Mailbag

Light His Fire

To the Editor,

In response to Jim Beattie's March 8 glowing letter of approval for illegal acts (eco-saboteurs burning down "trophy" homes in Phoenix):

What's the difference between a developer and an environmentalist? A developer wants to build homes in the desert; an environmentalist already has his home in the desert.

Consistent with liberal standards (by which I mean liberals that I've met have no standards; their truth is relative rather than absolute), Beattie exposes what I feared most: The Left will stop at nothing, not even laws, to accomplish their agenda. Beattie opines: "[The environmentalists] must fight for the land in whatever way we deem appropriate to the situation." Now, contrast that with his statement "[taking the law into your own hands] is the philosophical basis upon which the nation was founded." Beattie ought to read the U.S. Constitution and other founding documents. In our republic, we are governed by laws that don't (and can't) shift meaning from instance to instance. I don't recall environmentalism being a cornerstone of the Declaration of Independence. Something called life and liberty was a little higher on the totem.

Logically, environmentalism doesn't even make sense. How are humans supposed to live on the earth? The Left decries the Right as "extremist." Doesn't the "by any means" eco-view count as extreme? In my view, balanced stewardship of the land makes better logic. Take from the land but leave it better than when you found it. And in a state where nearly 90 percent of the land is owned/protected by government entities, what better do you have to do than coddle criminal arsonists against legal landowners?

Would Beattie support the opposition's effort to stop eco-saboteurs at any cost? The opposition might even suspend habeas corpus or impose martial law, because they must fight in whatever way they deem appropriate. Right?

What would Beattie think if one of his fires got out of control, à la New Mexico, and destroyed the desert he seeks to preserve at any cost? What if lives are lost? Are these costs he's willing to bear? Would you be willing to explain to a little child that their mom or dad had perished in a fire because they legally built a non-PC home in the desert?

I'm certain history will prove the Left to be the truest enemy to the republic of the United States, rotting the system away from the inside while their ideological brethren (Agenda 21, Sky Island, the United Nations, et al.) attack externally. Jim Beattie's letter merely helped to shed the light of day on their designs.

--Eric Schnupp


Subjugation Theology

To the Editor,

I read in Margaret Regan's article on the San Xavier Mission ("Statuary Rape," February 22) that they have replaced the heavyweight historical adobe finials with lightweight fiberglass "accurate" copies.

What's next? Lightweight plastic domes and bells? Papier-maché sahuaros? Simulated adobe vinyl siding? Autographed photos of Padre Kino?

The article said that Bishop Henry Granjon, the French born bishop of Tucson, replaced the original Spanish finials with a French design in 1906 "because he was homesick." The finials look very phallic to me, so I doubt if it was France that he was really missing.
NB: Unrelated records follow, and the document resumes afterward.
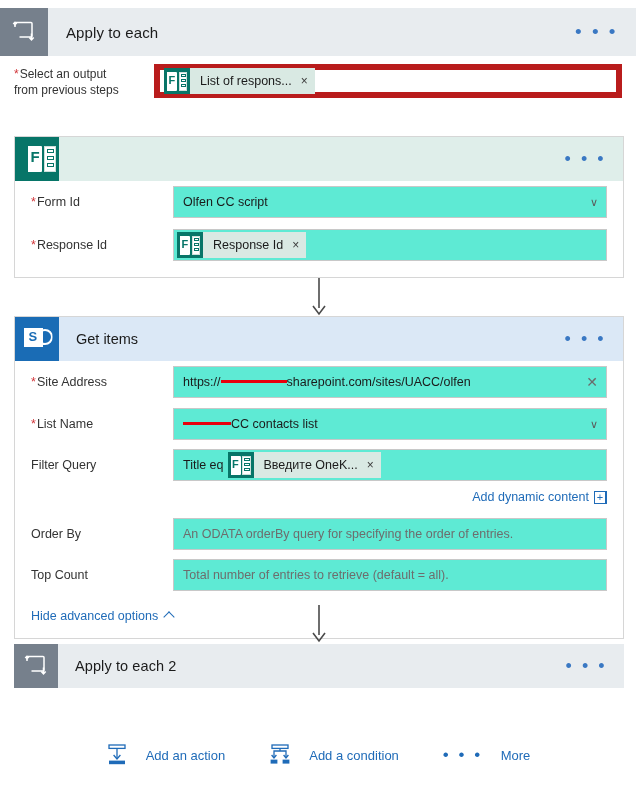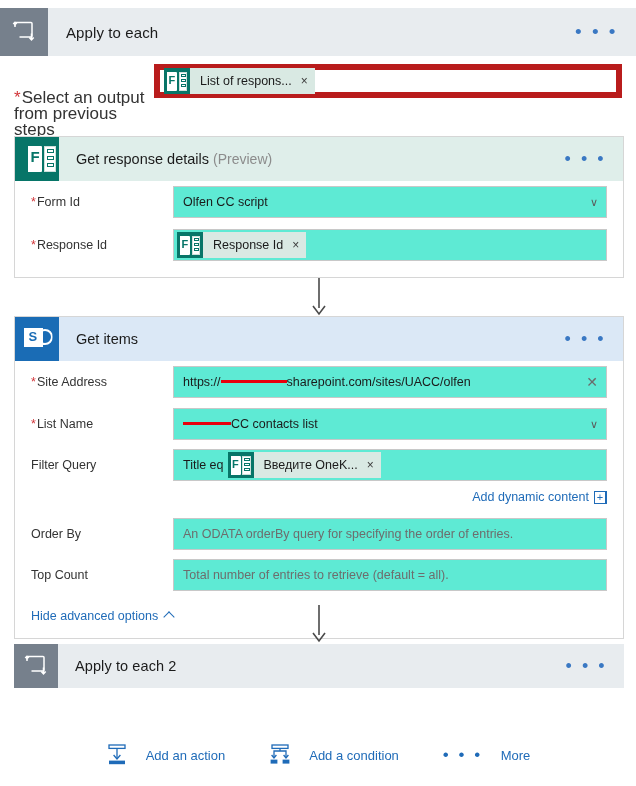--- a/index.html
+++ b/index.html
@@ -57,25 +57,24 @@
   }
   .scope-field-row {
     position: absolute;
     left: 14px; top: 8px;
     width: 610px;
     display: flex;
     align-items: flex-start;
   }
   .scope-label {
     width: 140px;
-    font-size: 17px;
+    font-size: 12px;
     color: #333333;
     line-height: 16px;
     padding-top: 2px;
-    margin-top: 24px;
   }
   .req { color: #d13438; margin-right: 1px; }
   .scope-input {
     width: 468px; height: 34px;
     border: 6px solid #b91c1c;
     background: #fff;
     display: flex; align-items: center;
     padding-left: 4px;
   }
 
@@ -408,24 +407,20 @@
       <div class="card-icon-box forms">
         <span class="ico-forms big">
           <span class="pg"></span>
             <span class="cl">
               <i></i>
               <i></i>
               <i></i>
             </span>
         </span>
       </div>
-      <div class="card-title">
-        <span>Get response details</span>
-        <span class="preview">(Preview)</span>
-      </div>
       <div class="card-ellipsis">• • •</div>
     </div>
 
     <div class="frow" style="height:42px;">
       <div class="flabel">
         <span class="req">*</span><span>Form Id</span>
       </div>
       <div class="finput">
         <span>Olfen CC script</span>
         <span class="caret">∨</span>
Margaret Regan is to the Weekly what Bill Buckmaster is to KUAT--clueless, conservative and supportive of the social status quo. May I suggest that you permanently send Margaret to Channel 6 where she can join Bill and "little" Jim Griffith and the other lackeys whose job there is to falsify history, focus public attention on Padre Kino's horse, the "white" dove of the desert (San Xavier) and other trivia, and never expose the appalling role played by the Catholic Church historically and currently in Native and Latin America (including Tucson)? The church continues to be there--blessing the conquest, pacifying the work force, supporting the government (or the military dictatorship as the case may be), and justifying the socio-economic system that rewards the rich and tells the workers they will get theirs in heaven.

Such brainless journalism serves to miseducate the poor and the middle class and to increase the sympathy for the Church, the "patronato" and the most conservative forces in Tucson. Regan's provincial reporting on the "cultural" scene is predictable in a low-wage town like Tucson where workers are more likely to pray than to organize.

The Weekly can do better than Margaret. Don't count on her to ever point out the strong cultural parallel between the fiberglass "golden arches" soaring above McDonald's junk food and the fiberglass finials now soaring above the San Xavier Mission.

--Debra Sixkiller

Note: The finials being replaced are 1970s concrete copies, not adobe originals.